== TASK STATEMENT ==
What needs transcribing is the line with "El Nuevo Mundo.</span>" and every line after it to the end of the records, exactly and alone, with no pictures.

== SUPPLIED INFORMATION ==
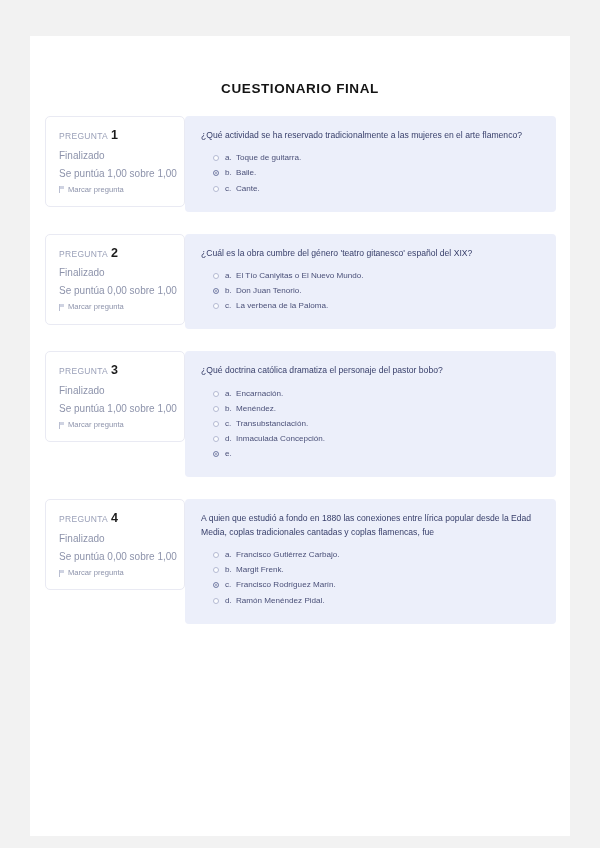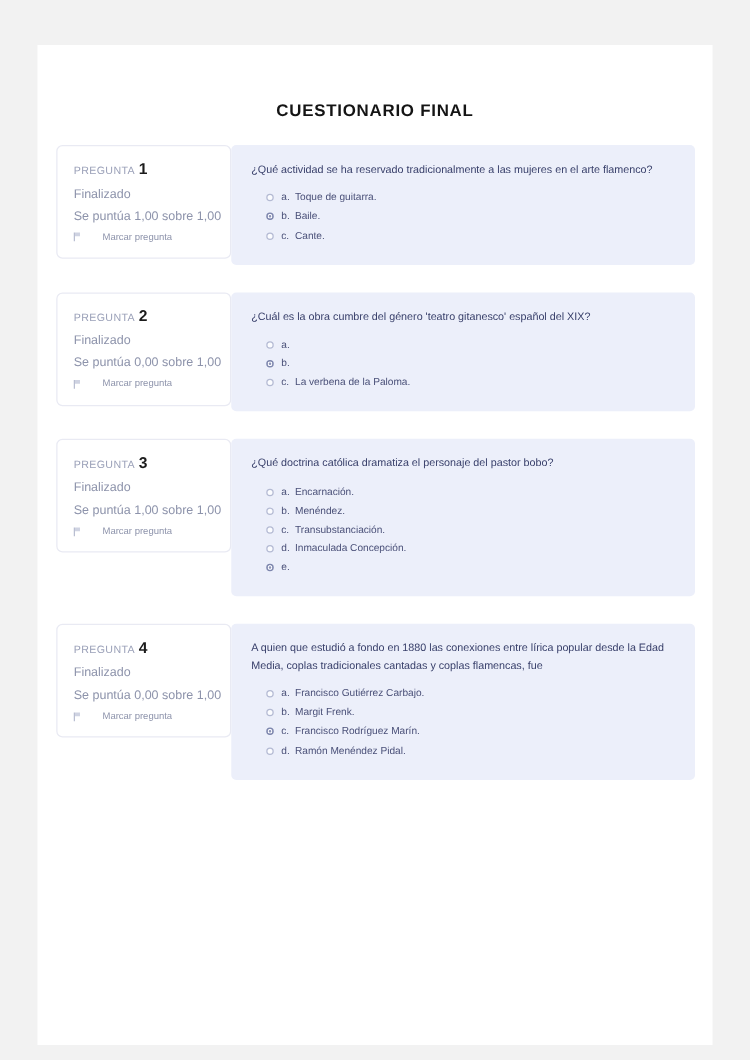--- a/index.html
+++ b/index.html
@@ -75,7 +75,7 @@
     color: #8d93ab;
     display: flex;
     align-items: center;
-    gap: 17px;
+    gap: 3px;
     line-height: 1.1;
   }
   .flag-ico {

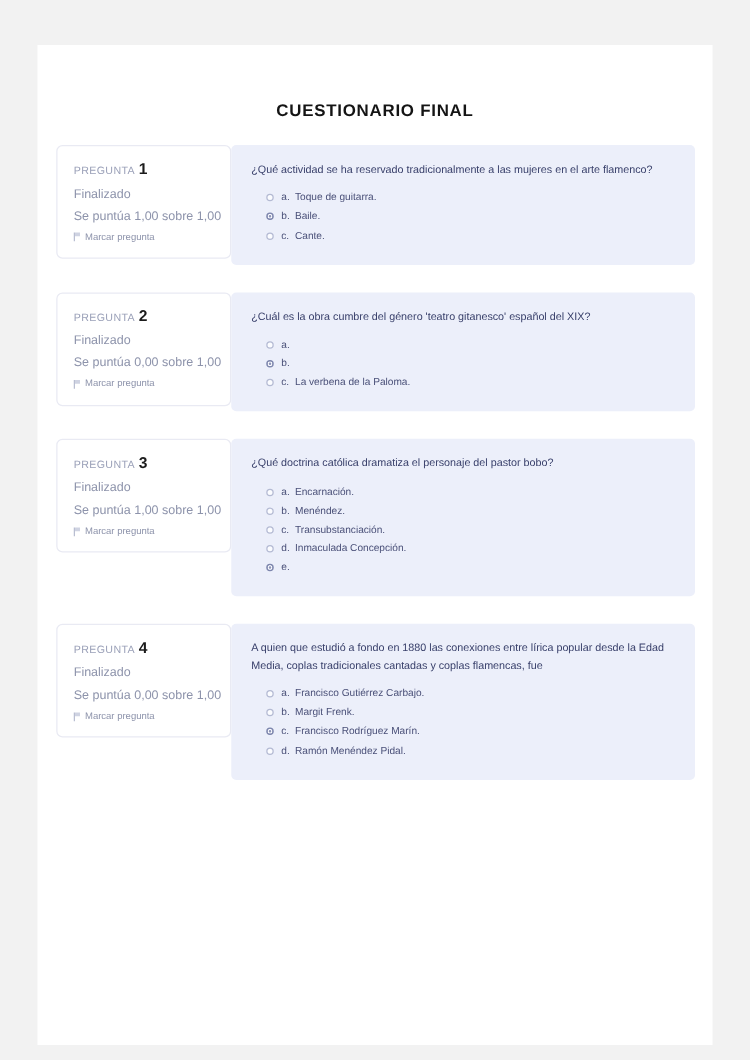--- a/index.html
+++ b/index.html
@@ -195,6 +195,7 @@
             <div class="opt">
               <span class="radio"></span>
               <span class="opt-key">a.</span>
+              <span class="opt-label">El Tío Caniyitas o El Nuevo Mundo.</span>
             </div>
             <div class="opt">
               <span class="radio sel"></span>

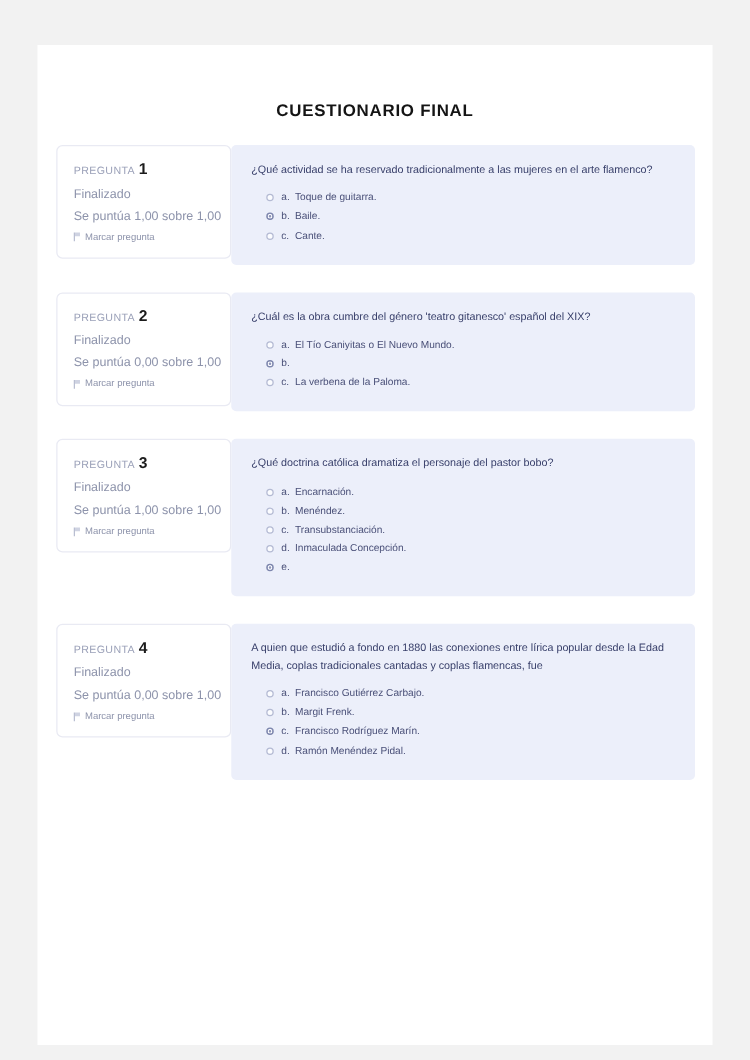--- a/index.html
+++ b/index.html
@@ -200,6 +200,7 @@
             <div class="opt">
               <span class="radio sel"></span>
               <span class="opt-key">b.</span>
+              <span class="opt-label">Don Juan Tenorio.</span>
             </div>
             <div class="opt">
               <span class="radio"></span>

== EXERCISE RESULT ==
+              <span class="opt-label">El Tío Caniyitas o El Nuevo Mundo.</span>
             </div>
             <div class="opt">
               <span class="radio sel"></span>

--- a/index.html
+++ b/index.html
@@ -200,6 +200,7 @@
             <div class="opt">
               <span class="radio sel"></span>
               <span class="opt-key">b.</span>
+              <span class="opt-label">Don Juan Tenorio.</span>
             </div>
             <div class="opt">
               <span class="radio"></span>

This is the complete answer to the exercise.